STEERING CORRELATION RESULTS
Main example (Figure 2): R = 0.57 Average across 4 examples: R = 0.64 Interpretation: Moderate correlation between uncertainty and steerability — models are easier to redirect when they’re still deciding.
EXPERIMENTAL SCOPE SUMMARY
Model Tested: Llama-3.2 3B Instruct, Datasets: GSM8k, AQuA, GPQA (4 uncertain examples total) Samples per Example: 500 generations for steering vectors, 10 continuations for testing Computational Cost: Forking Paths Analysis requires millions of tokens per example
LAYER PERFORMANCE PATTERN
Best predictive layers: 6–10 (middle layers) ,Steering vector layers: 12+ (later layers), Pattern: Uncertainty representation peaks mid-network, while answer commitment signals emerge later.
Key Insights:
- Both models beat baselines: The reasoning chain text is predictive
- Llama’s own activations are 42% better (0.11 vs 0.19)
- Middle layers matter: Layers 6–10 are most predictive (where high-level reasoning is processed)

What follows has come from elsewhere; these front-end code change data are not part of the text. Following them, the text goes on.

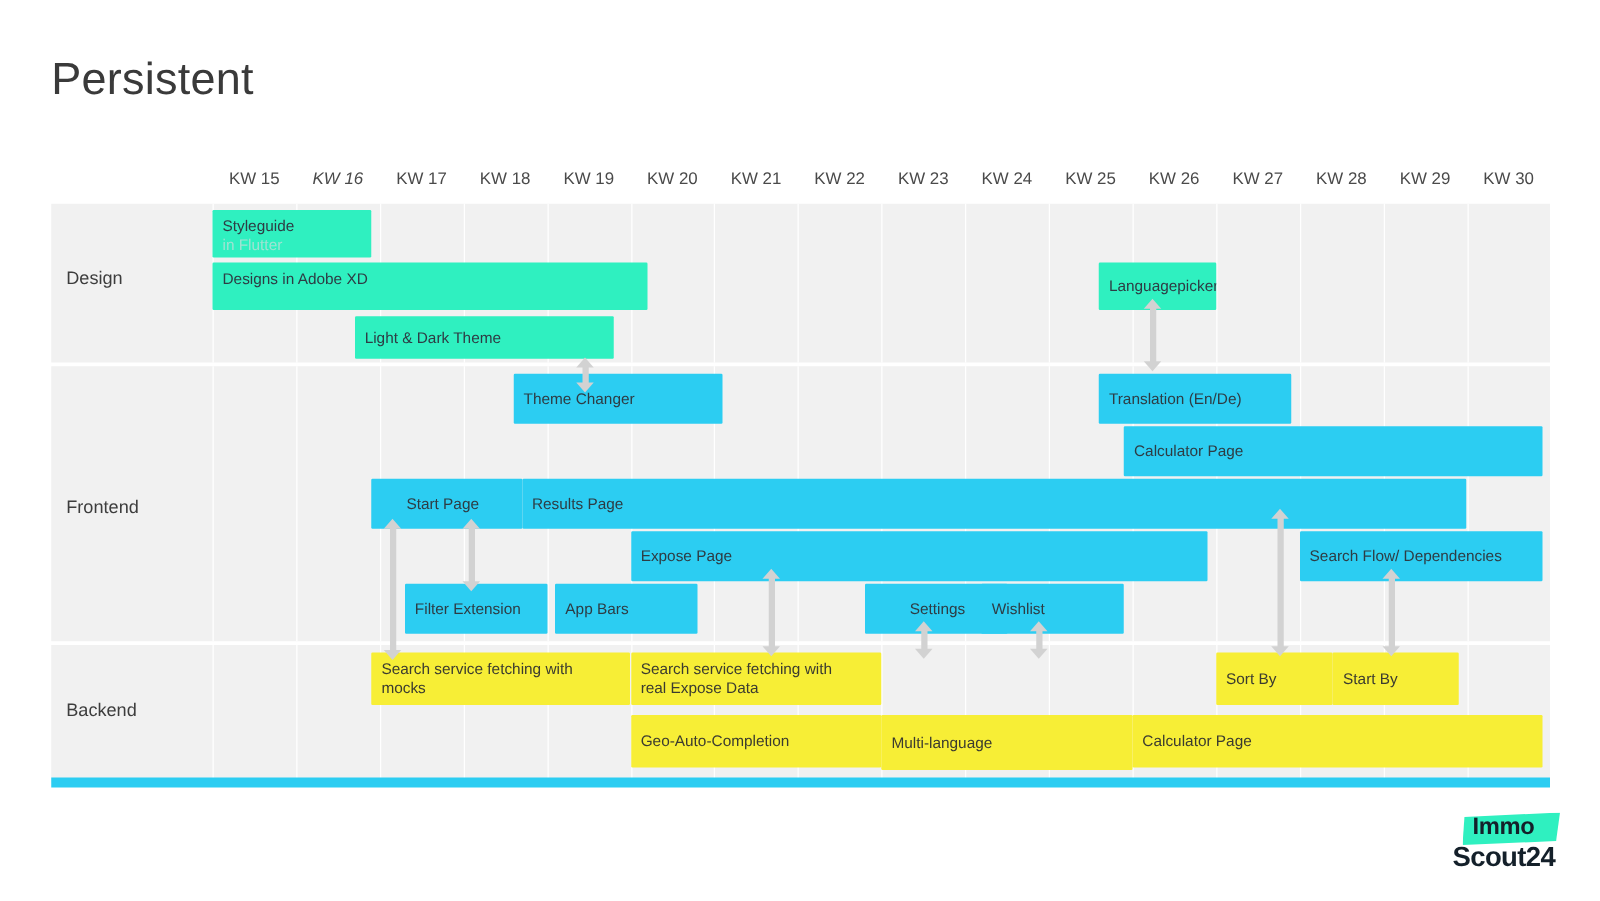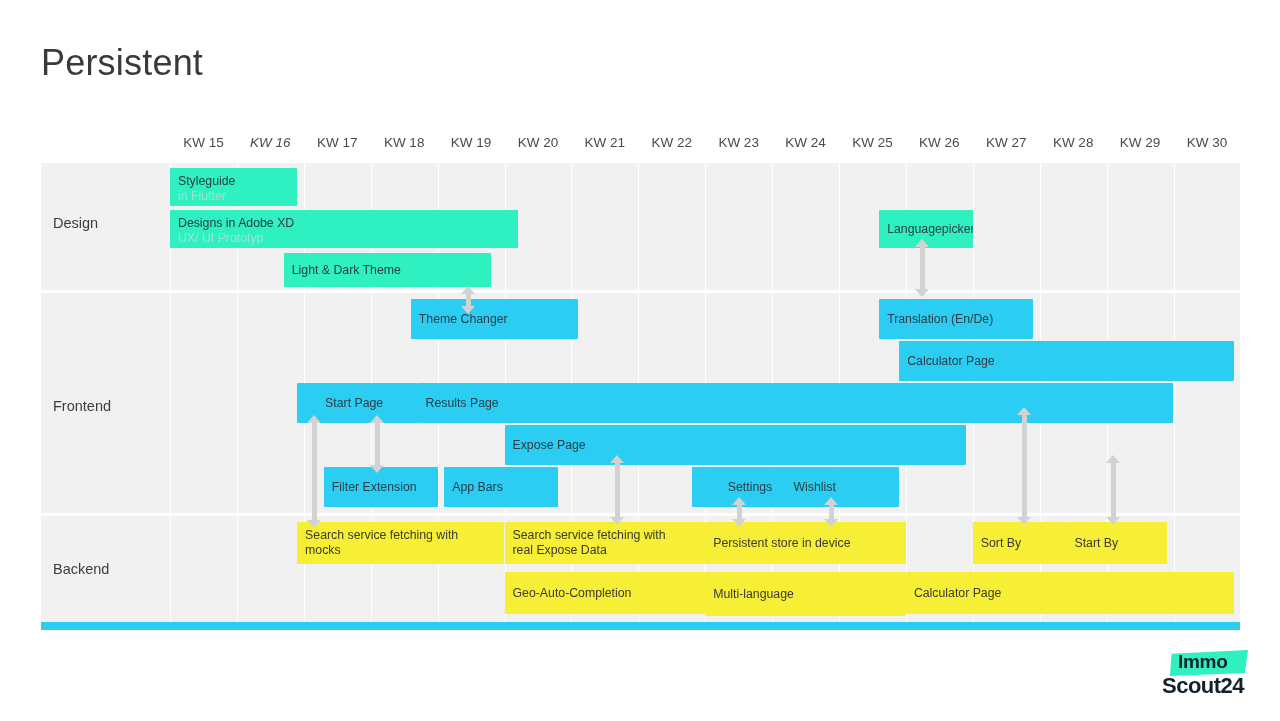--- a/index.html
+++ b/index.html
@@ -190,7 +190,6 @@
         </div>
         <div class="bar teal" style="left: 129px; width: 347.88px; top: 47px; height: 38px;">
           <span class="t1">Designs in Adobe XD</span>
-          <span class="t2">UX/ UI Prototyp</span>
         </div>
         <div class="bar teal vcenter" style="left: 242.73px; width: 207.39px; top: 90px; height: 34px;">
           <span class="t1">Light &amp; Dark Theme</span>

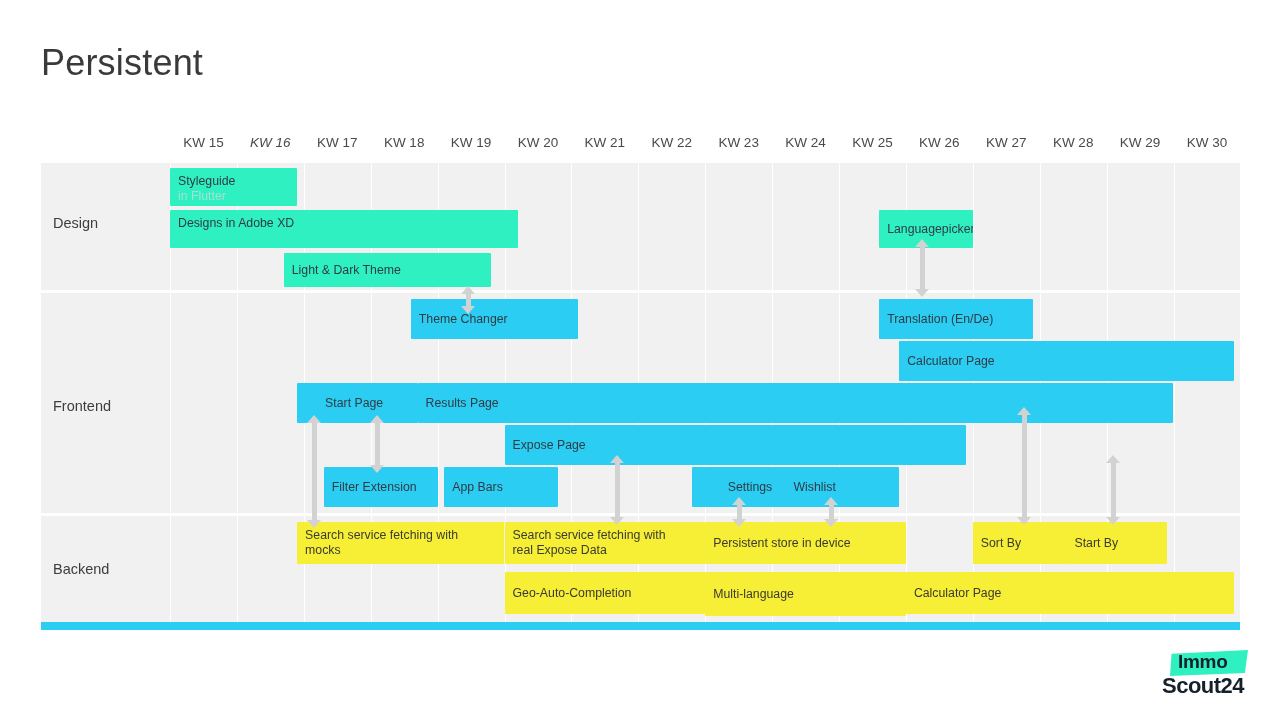--- a/index.html
+++ b/index.html
@@ -235,6 +235,9 @@
         <div class="bar cyan vcenter" style="left: 463.5px; width: 461.61px; top: 132px; height: 40px;">
           <span class="t1">Expose Page</span>
         </div>
+        <div class="bar cyan vcenter" style="left: 998.7px; width: 194.01px; top: 132px; height: 40px;">
+          <span class="t1">Search Flow/ Dependencies</span>
+        </div>
         <div class="bar cyan vcenter" style="left: 282.87px; width: 113.73px; top: 174px; height: 40px;">
           <span class="t1">Filter Extension</span>
         </div>

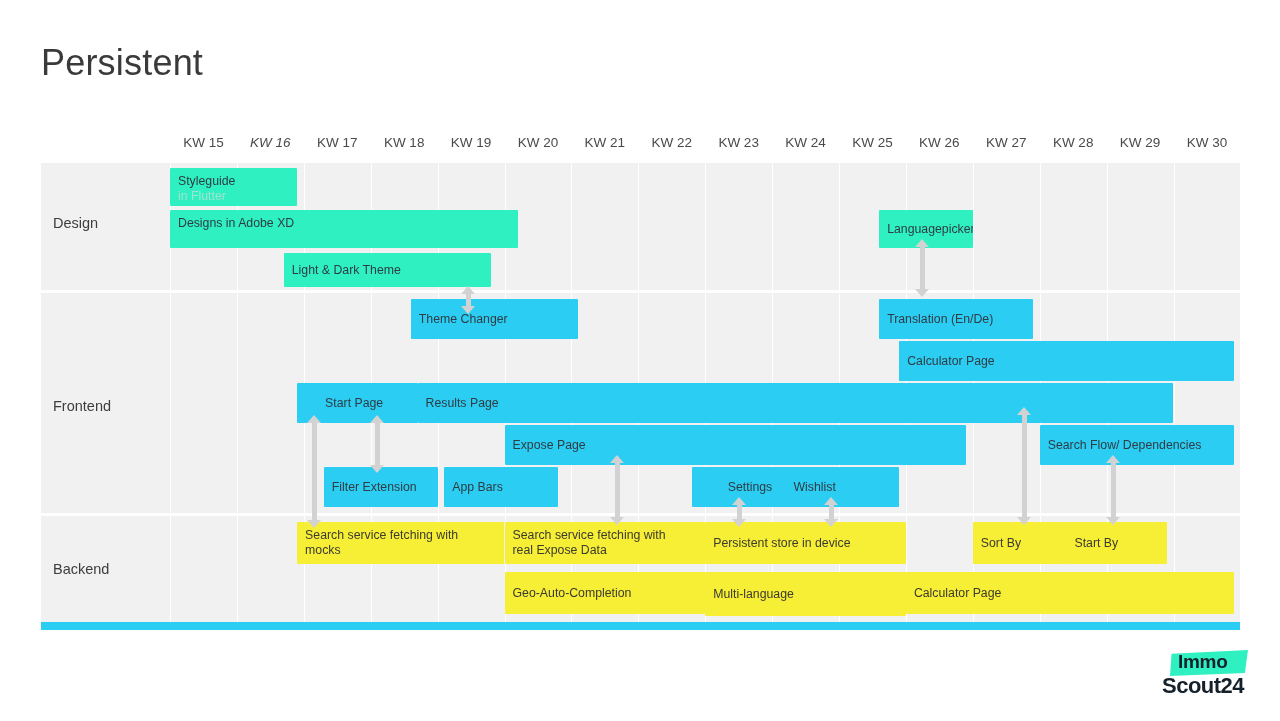--- a/index.html
+++ b/index.html
@@ -278,9 +278,6 @@
           <span class="t1">Search service fetching with
 real Expose Data</span>
         </div>
-        <div class="bar yellow vcenter" style="left: 664.2px; width: 200.7px; top: 6px; height: 42px;">
-          <span class="t1">Persistent store in device</span>
-        </div>
         <div class="bar yellow vcenter" style="left: 931.8px; width: 93.66px; top: 6px; height: 42px;">
           <span class="t1">Sort By</span>
         </div>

- Later layers diverge: Gemma’s performance degrades in deep layers, suggesting model-specific processing
What This Means
The hidden states contain a “decision signature” — information about the model’s internal uncertainty and planning that isn’t explicit in the text. This is evidence that models do represent alternate paths, not just the current one.